**Your assignment:** Each line below from the one containing "- 6. On the" through the one containing "13. Click Connect new data set and" is to be given again exactly, and no line outside that span.

**Input data:**
_ _ _ _ _

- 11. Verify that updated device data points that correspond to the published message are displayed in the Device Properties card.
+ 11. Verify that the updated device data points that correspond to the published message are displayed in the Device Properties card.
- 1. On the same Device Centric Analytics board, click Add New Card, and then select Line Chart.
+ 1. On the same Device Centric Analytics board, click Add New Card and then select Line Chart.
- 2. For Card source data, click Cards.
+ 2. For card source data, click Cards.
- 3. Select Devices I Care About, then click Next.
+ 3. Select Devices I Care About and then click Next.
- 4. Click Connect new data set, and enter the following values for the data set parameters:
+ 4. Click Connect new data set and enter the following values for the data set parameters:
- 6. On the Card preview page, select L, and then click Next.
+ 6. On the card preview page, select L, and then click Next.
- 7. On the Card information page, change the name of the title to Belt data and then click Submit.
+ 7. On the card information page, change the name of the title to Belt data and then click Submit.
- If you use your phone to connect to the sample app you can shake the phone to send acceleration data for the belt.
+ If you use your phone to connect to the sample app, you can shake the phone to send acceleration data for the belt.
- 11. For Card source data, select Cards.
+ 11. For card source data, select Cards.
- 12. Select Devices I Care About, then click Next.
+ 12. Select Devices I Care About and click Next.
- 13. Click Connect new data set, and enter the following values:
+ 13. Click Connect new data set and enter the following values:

_ _ _ _ _

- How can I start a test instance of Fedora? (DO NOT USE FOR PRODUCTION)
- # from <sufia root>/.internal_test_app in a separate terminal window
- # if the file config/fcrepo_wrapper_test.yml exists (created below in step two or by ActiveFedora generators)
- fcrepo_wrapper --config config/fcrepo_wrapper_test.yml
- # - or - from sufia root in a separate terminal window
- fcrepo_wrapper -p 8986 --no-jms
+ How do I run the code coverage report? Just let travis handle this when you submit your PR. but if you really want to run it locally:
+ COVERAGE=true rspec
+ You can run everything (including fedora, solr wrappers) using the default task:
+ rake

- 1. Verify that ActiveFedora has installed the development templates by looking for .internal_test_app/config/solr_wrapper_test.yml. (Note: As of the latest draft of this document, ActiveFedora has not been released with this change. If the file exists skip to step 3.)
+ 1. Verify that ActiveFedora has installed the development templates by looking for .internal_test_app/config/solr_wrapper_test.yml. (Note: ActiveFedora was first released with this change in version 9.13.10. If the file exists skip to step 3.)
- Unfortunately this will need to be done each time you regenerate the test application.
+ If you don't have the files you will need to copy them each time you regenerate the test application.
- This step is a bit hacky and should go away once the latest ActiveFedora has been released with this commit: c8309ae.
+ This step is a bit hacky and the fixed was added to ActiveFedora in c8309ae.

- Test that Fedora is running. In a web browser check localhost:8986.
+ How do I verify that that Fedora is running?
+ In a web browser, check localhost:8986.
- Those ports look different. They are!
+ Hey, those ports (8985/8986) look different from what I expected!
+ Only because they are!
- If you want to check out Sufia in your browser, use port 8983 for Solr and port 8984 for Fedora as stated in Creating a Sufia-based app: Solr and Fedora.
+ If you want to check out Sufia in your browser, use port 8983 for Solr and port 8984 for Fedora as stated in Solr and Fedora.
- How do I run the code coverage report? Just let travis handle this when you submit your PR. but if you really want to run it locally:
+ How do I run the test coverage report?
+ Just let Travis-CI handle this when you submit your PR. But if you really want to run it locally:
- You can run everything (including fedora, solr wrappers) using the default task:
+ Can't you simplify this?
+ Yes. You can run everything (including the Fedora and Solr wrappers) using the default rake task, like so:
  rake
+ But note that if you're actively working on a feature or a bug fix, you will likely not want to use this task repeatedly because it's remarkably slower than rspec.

_ _ _ _ _

**Solution to the problem:**
- 6. On the Card preview page, select L, and then click Next.
+ 6. On the card preview page, select L, and then click Next.
- 7. On the Card information page, change the name of the title to Belt data and then click Submit.
+ 7. On the card information page, change the name of the title to Belt data and then click Submit.
- If you use your phone to connect to the sample app you can shake the phone to send acceleration data for the belt.
+ If you use your phone to connect to the sample app, you can shake the phone to send acceleration data for the belt.
- 11. For Card source data, select Cards.
+ 11. For card source data, select Cards.
- 12. Select Devices I Care About, then click Next.
+ 12. Select Devices I Care About and click Next.
- 13. Click Connect new data set, and enter the following values:
+ 13. Click Connect new data set and enter the following values:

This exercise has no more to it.